Things Only a Southerner Knows: 2nd try

by COMF 29 Replies latest jw friends

  • LDH
    LDH

    What I love about the Co-cola down south, no matter what flavor it is, it's still a co-cola.

    "I'll have a cherry Co-cola."

    I LOVE southern food, fried okra is the BOMB but a distant second to fried green tomatoes......

    A proper Sunday meal as cooked for my hubby is:

    Cornbread
    Greens
    Macaroni and cheese
    black eyed peas (with a ham hock, you know)
    Catfish.

    And that is one happy man.

  • bigboi
    bigboi

    Hey Y'all:

    Down here in N'awlins we have our veryown dialect. Being that we was unduh Franch, Spanush and Yankee rule our vocabulary is totally fucked up. We also like ta eat beaucoup( pronounced "boo coo")food. Hence N'awlins gaining the dubious distinction of being the fattest city in the nation, and spawning big ol' pretty Creole posters to ex-jw discussion boards under descriptive aliases.

    ONE....

    Bigboi

    "it ain't what ya do. it's how you do it" quote from the song "True Honeybunz" by Bahamadia

  • waiting
    waiting

    hey bill,

    "Nothin' could be finer than to be in Carolina" with an RC Co-cola and a moon pie!

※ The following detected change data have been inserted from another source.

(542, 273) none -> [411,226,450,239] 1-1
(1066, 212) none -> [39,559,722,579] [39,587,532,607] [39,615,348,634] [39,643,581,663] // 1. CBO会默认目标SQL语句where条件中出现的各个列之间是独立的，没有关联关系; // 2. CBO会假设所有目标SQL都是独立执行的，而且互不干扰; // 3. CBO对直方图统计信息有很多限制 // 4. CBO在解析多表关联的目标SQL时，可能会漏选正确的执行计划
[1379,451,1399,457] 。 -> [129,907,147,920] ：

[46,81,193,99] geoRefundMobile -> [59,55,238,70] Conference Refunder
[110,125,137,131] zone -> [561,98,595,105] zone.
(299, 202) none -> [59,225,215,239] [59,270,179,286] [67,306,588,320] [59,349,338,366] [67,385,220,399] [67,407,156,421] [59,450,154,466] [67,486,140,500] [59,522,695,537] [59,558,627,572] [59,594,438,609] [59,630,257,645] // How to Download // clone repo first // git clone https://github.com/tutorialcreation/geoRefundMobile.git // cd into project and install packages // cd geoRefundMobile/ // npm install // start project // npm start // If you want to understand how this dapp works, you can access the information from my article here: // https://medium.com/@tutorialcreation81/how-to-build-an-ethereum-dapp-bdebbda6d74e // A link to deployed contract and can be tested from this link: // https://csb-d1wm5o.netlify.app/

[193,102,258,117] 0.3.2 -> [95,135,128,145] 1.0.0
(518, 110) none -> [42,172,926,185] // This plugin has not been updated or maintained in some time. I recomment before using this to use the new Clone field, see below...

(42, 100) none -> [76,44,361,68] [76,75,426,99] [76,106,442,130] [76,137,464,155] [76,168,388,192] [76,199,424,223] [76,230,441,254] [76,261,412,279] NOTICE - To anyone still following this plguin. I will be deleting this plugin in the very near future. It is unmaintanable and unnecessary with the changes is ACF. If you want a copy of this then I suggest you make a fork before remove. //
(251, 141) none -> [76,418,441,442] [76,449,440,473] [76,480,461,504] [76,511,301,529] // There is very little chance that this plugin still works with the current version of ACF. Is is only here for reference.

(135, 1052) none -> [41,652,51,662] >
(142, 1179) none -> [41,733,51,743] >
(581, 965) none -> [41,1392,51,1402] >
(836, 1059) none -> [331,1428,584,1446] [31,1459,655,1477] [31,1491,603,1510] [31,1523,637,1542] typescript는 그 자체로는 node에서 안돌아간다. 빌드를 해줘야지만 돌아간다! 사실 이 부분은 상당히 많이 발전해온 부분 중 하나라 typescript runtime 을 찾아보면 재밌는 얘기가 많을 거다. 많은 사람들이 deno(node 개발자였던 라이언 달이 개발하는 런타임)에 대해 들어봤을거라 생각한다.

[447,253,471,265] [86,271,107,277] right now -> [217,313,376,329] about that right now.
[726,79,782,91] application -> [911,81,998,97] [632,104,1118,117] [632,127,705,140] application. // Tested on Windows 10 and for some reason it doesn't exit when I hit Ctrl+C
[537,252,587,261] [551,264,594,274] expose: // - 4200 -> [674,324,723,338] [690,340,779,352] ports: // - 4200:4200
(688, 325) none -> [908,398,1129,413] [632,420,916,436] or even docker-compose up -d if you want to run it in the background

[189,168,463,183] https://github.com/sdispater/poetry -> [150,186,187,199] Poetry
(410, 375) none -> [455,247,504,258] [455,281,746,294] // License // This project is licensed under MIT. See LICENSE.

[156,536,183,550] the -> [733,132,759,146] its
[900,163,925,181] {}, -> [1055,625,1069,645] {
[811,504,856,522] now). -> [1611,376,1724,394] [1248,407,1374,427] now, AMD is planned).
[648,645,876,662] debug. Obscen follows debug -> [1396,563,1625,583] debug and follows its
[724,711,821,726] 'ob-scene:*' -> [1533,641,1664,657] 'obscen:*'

    I'm not a big fan of either - but know Good 'Ol Boys who are.

    After first moving down here, I made homemade beef stew and served it like at home - with cornbread or bisquits. My husband's response? Where's the rice to put the beefstew over? I rebelled for a while, but it wasn't worth it. Just made it the other day, with accompanying rice.

    Oh, and a restuarant can be made/broken by the sauce of their BBQ. Hell, even whole towns.

    waiting

  • Tina
    Tina

    heyyyyyyy loves,dis girl lives in da city proper,and luvs da damn place,lol(native too) Im gonna get my cuzin vinnie dere ta show youse guys how dis city werks.wink,TinaScallopini

    Carl Sagan on balancing openness to new ideas with skeptical scrutiny...."if you are open to the point of gullibility and have not an ounce of skeptical sense,you cannot distinguish useful ideas from worthless ones."

  • XJWBill
    XJWBill

    LDH, sounds good to me! What time is dinner? I'll be there....

    Almost every Sunday of her life, my dear little grandmother made fried chicken, cornbread, greens (turnip or collard, fresh from her garden), cold, sliced, home-grown tomatoes and onions, snap beans or speckled butter beans or blackeyed peas, washed down with plenty of iced tea with freshly-picked sprigs of mint. Add a lemon meringue pie for dessert, and a nap afterwards in the front-porch swing, and you've got my idea of heaven!

    Waiting, BBQ sauce is indeed one of the finer things of life. And folks in both South Carolina and Louisiana, where the stuff is grown, are big on rice--the rest of us can take it or leave it.

    Bigboi, I envy your location! I have never had any bad food in New Orleans. Shrimp gumbo and fresh French bread are the food of the gods! BTW, native New Orleaneans are the only Southerners who DON'T have a Southern accent, in my opinion--it sounds curiously like Brooklyn to my ears. Probably for the same reason: a big port town with a mixture of languages from all over the world.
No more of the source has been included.